The following table lists the 40 cities and communes in Saarland with a population of at least 10,000 on May 15, 2022, as estimated by the Federal Statistical Office of Germany. A city is displayed in bold if it is a state or federal capital.
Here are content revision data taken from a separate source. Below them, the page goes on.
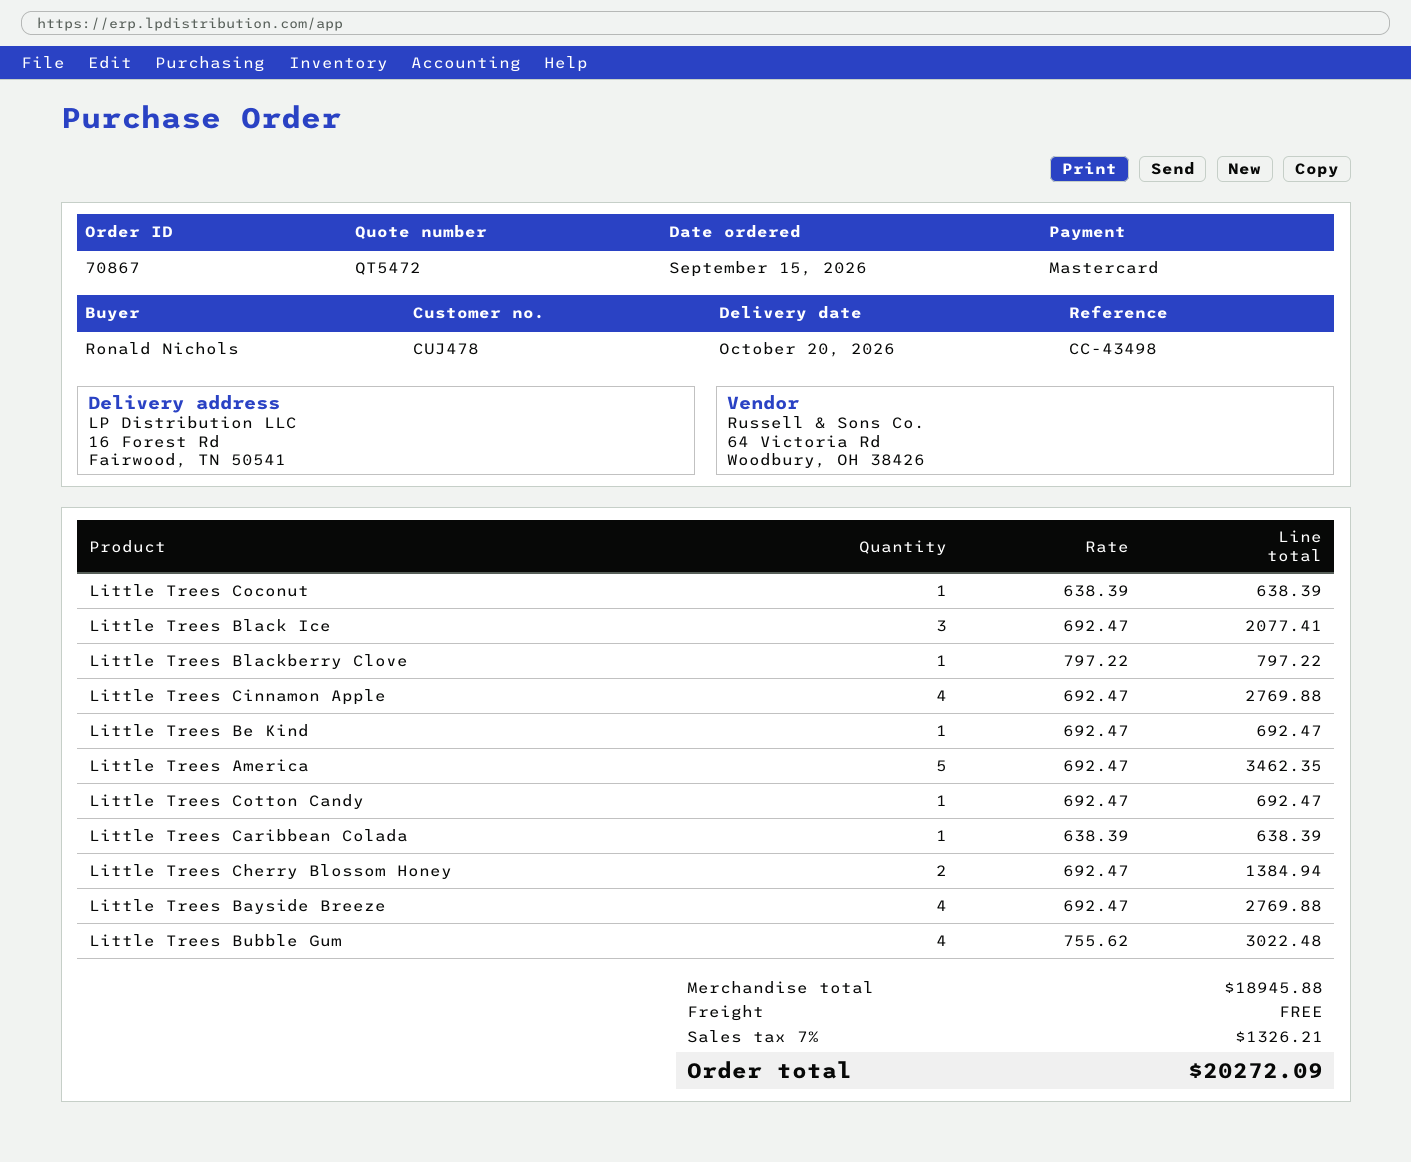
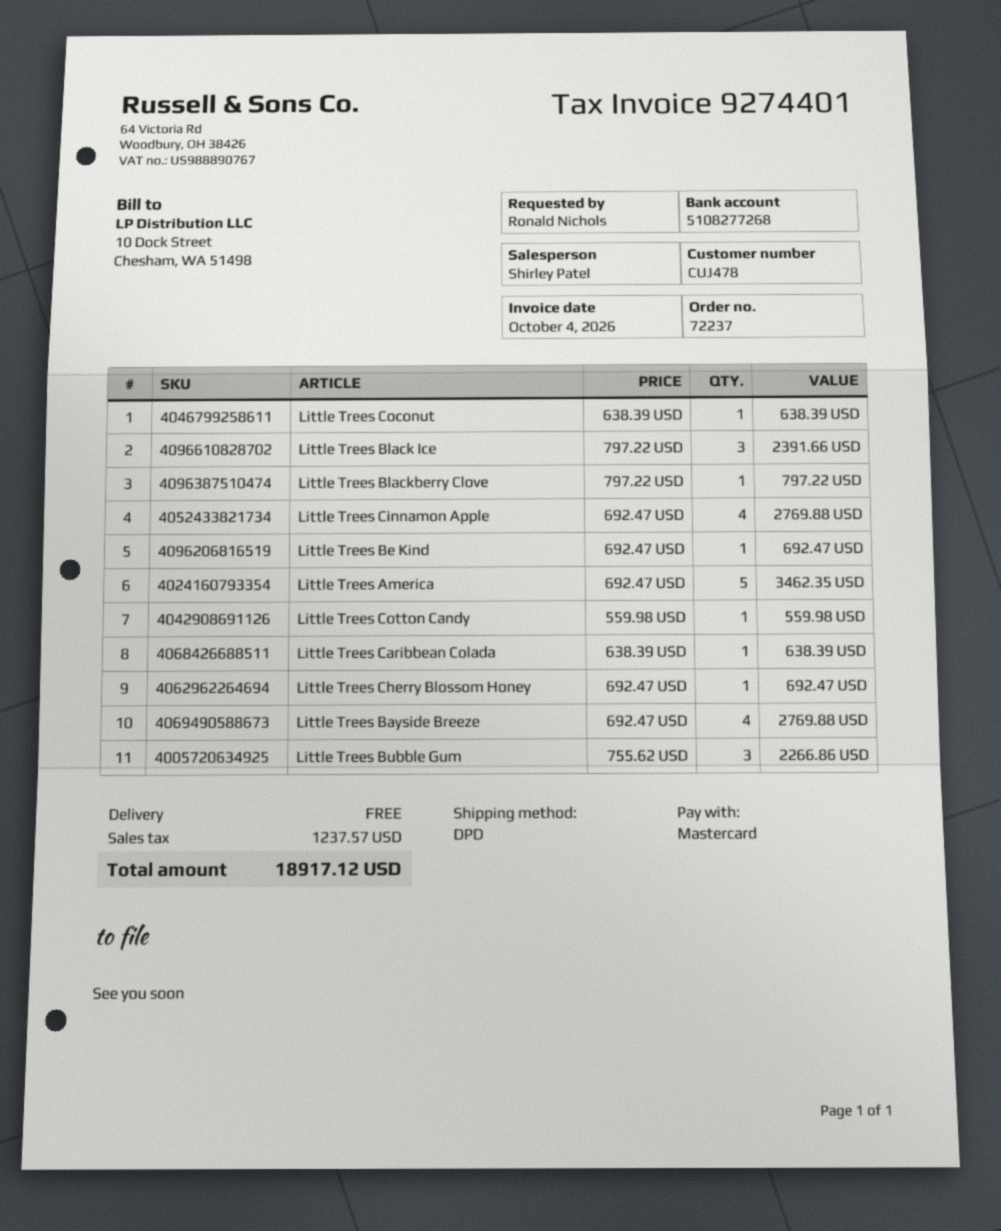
order number: 70867 -> 72237
Little Trees Black Ice: 3 x 692.47 = 2077.41 -> 3 x 797.22 = 2391.66
Little Trees Cotton Candy: 1 x 692.47 = 692.47 -> 1 x 559.98 = 559.98
Little Trees Cherry Blossom Honey: 2 x 692.47 = 1384.94 -> 1 x 692.47 = 692.47
Little Trees Bubble Gum: 4 x 755.62 = 3022.48 -> 3 x 755.62 = 2266.86
tax: 1326.21 -> 1237.57
total: 20272.09 -> 18917.12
1. The city rank by population as of May 15, 2022, as enumerate by the 2022 German Census
2. The city name
3. The name of the district (Landkreis) in which the city lies (some cities are districts on their own called urban districts)
4. The city population as of May 15, 2022, as enumerate by the 2022 German Census
5. The city population as of May 9, 2011, as enumerated by the 2011 European Union census
6. The city land area as of May 15, 2022
7. The city population density as of May 15, 2022 (residents per unit of land area)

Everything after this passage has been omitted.